Intel has filed a $250,000 lawsuit against an ex-employee after he allegedly stole thousands of files from the company.
Jinfeng Luo started working at Intel in 2014 and received a termination notice on July 7th of this year. Before leaving, the former software engineer allegedly downloaded around 18,000 files, including confidential company data labelled as “Intel Top Secret.”
According to court filings, Luo first attempted to copy files from his company-issued laptop to a personal external storage drive around one week before his notice period was up, but Intel’s DLP systems blocked him from completing the transfer. However, Luo tried again a few days later, when he was able to successfully transfer around 18,000 files to a Network Attached Storage (NAS) device.
Intel’s security team detected the transfers soon after completion and the company has allegedly tried to reach Luo multiple times regarding the theft, but to no avail. He has not publicly responded to the allegations.
Given the lack of response, in an attempt to recover the lost intellectual property, Intel has taken legal action against Luo, demanding $250,000 in damages, recovery of legal fees, and an injunction to prevent the ex-employee from distributing or disclosing any of the stolen data.
The Bigger Picture: Tackling Insider Threats
Luo’s termination may have been a result of Intel’s ongoing workforce reduction and restructuring plan, which has seen around 35,500 jobs cut over the last two years in an attempt to lower operating expenses, streamline workflows, and “eliminate bureaucracy.”
The case highlights the need to protect data against insider threats during large-scale reductions such as this.

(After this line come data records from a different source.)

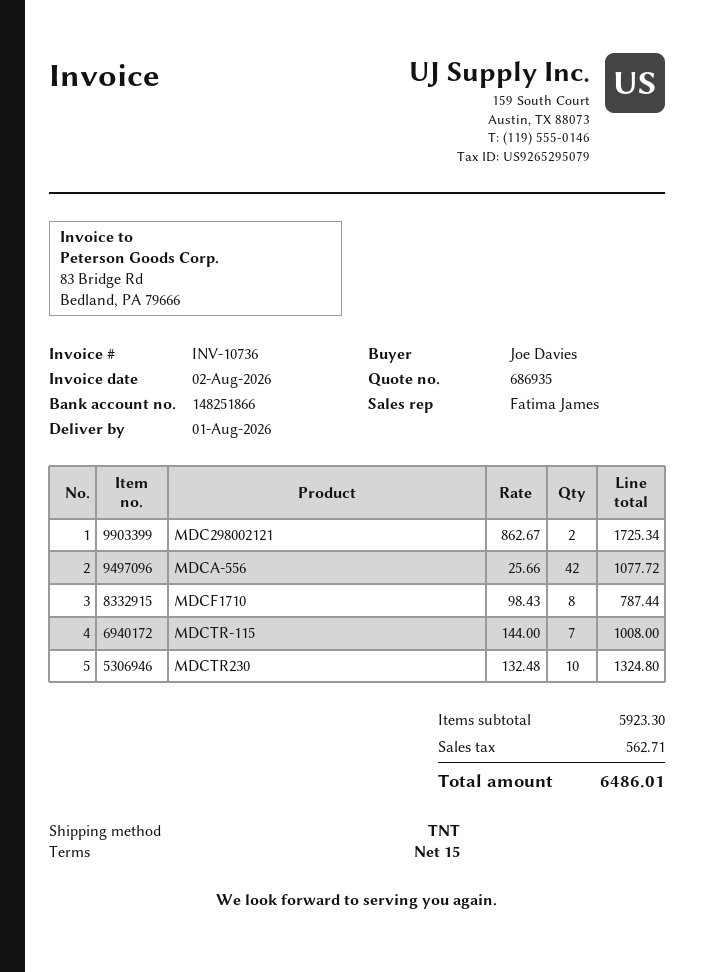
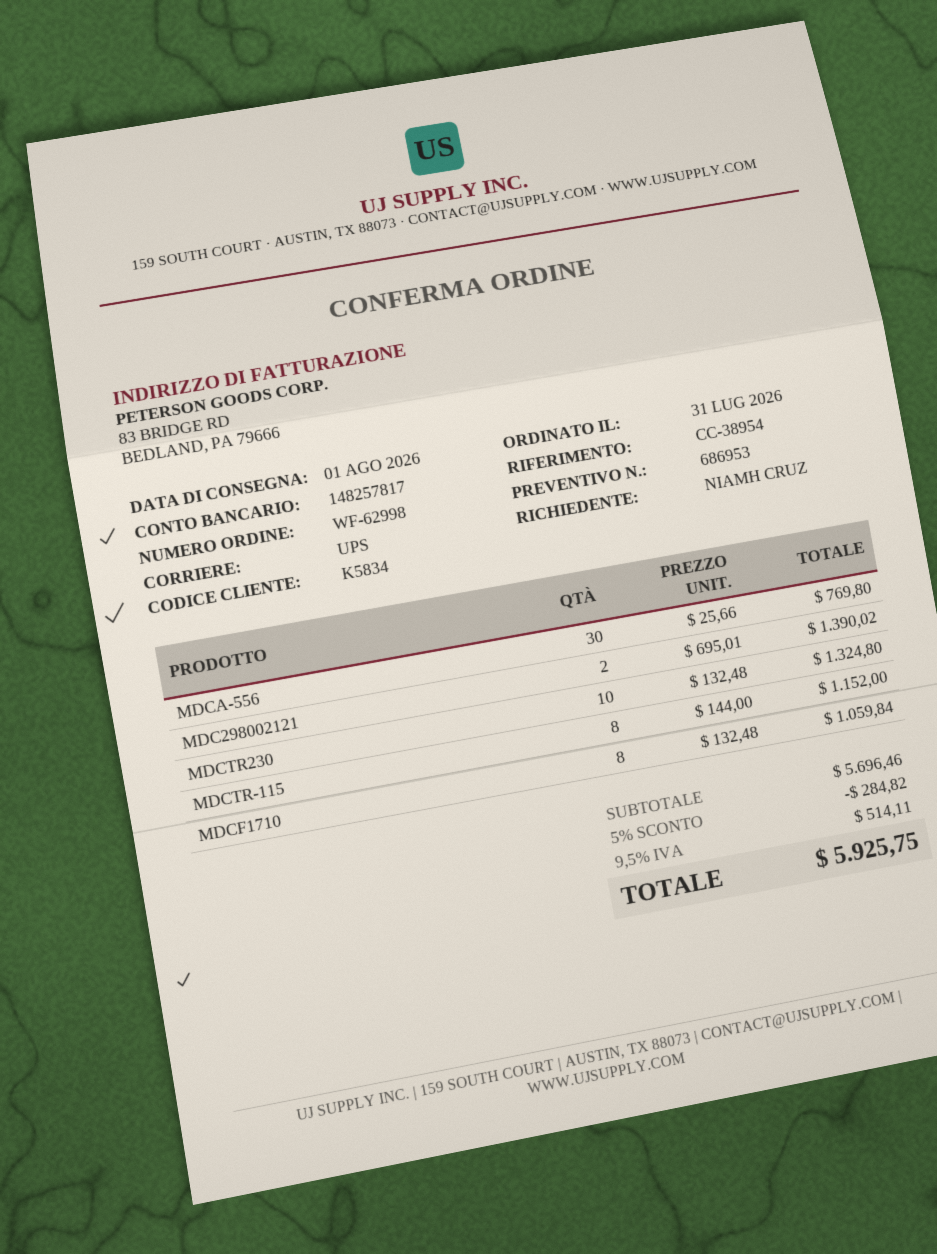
quote number: 686935 -> 686953
ordered by: Joe Davies -> NIAMH CRUZ
bank account: 148251866 -> 148257817
shipping method: TNT -> UPS
MDC298002121: 2 x 862.67 = 1725.34 -> 2 x 695.01 = 1390.02
MDCA-556: 42 x 25.66 = 1077.72 -> 30 x 25.66 = 769.80
MDCF1710: 8 x 98.43 = 787.44 -> 8 x 132.48 = 1059.84
MDCTR-115: 7 x 144.00 = 1008.00 -> 8 x 144.00 = 1152.00
subtotal: 5923.30 -> 5696.46
discount: none -> 5% = 284.82
tax: 562.71 -> 514.11
total: 6486.01 -> 5925.75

There are two main types of insider threat: intentional and malicious, when an individual sets out to cause reputational damage or financial loss, often as a result of perceived wrongdoing; accidental, when an individual’s mistake or negligence results in the loss or theft of data; and intentional but not malicious, when an individual steals intellectual property having mistakenly perceived it as being their own, rather than belonging to the company.

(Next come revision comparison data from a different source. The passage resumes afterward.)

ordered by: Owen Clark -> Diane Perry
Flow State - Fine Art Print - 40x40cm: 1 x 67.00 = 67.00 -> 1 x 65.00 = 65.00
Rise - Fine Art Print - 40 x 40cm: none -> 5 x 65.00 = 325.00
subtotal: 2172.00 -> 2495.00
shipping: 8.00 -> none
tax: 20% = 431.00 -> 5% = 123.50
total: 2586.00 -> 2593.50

In Intel’s case, Luo is an example of an intentional and malicious insider—one of the most difficult types of cyberthreat for security teams to identify and mitigate.
This challenge is exacerbated during any period of transition, Joseph Bell, CISO at Everfox, tells Expert Insights.

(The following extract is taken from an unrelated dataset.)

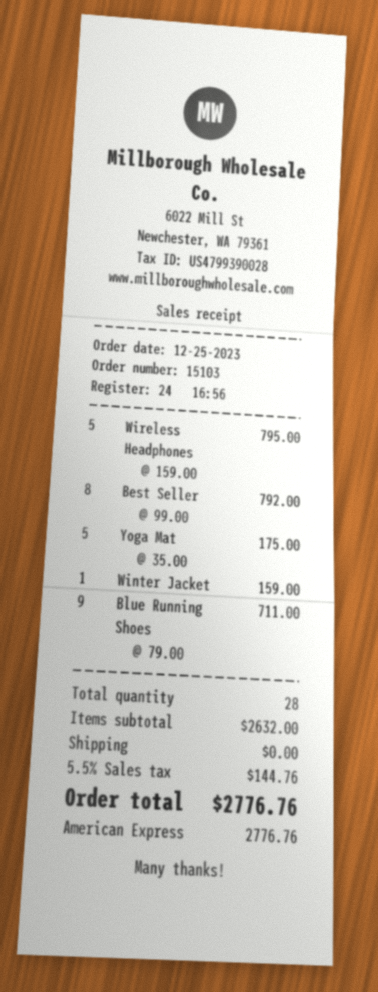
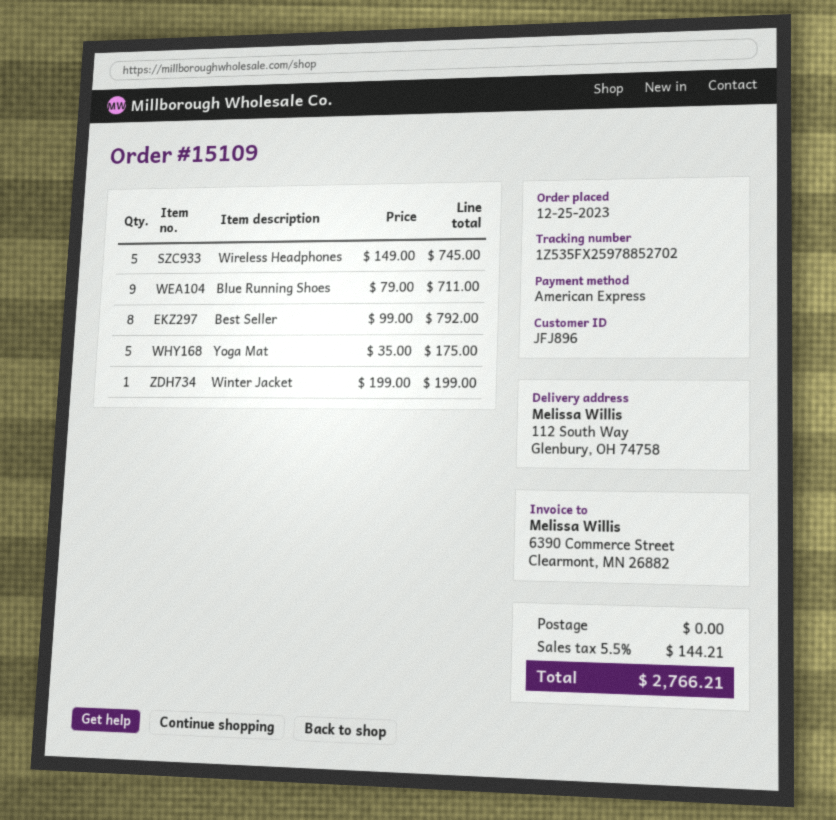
order number: 15103 -> 15109
Wireless Headphones: 5 x 159.00 = 795.00 -> 5 x 149.00 = 745.00
Winter Jacket: 1 x 159.00 = 159.00 -> 1 x 199.00 = 199.00
tax: 5.5% = 144.76 -> 5.5% = 144.21
total: 2776.76 -> 2766.21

“Organizations become very vulnerable or susceptible to insider risks as new processes are being implemented,” Bell explains. “There are gaps created for where malicious insiders are able to act, and then their actions or activities go unnoticed.”
During large-scale workforce reductions in particular, employees typically retain system access during their notice periods. This creates a window of opportunity for malicious or resentful employees to “take revenge” against the company, most commonly by exfiltrating or destroying data.
To protect against insider threats, organizations should implement robust security controls that give them oversight and control over high-risk user behaviors, such as Privileged Access Management (PAM), User and Entity Behavior and Analytics (UEBA), and DLP tools.
However, adds Bell, they also need to promote and maintain employee trust.
“Amid any kind of an insider risk program implementation, it’s critical that you’re communicating to your employee base what you’re doing, what it’s designed to do, and any impact that they will see,” he explains.
“IT teams and security teams must also clearly define the basis for tracking employee behavior […] and balance security and privacy to ensure transparency and accountability for all levels of the organization.”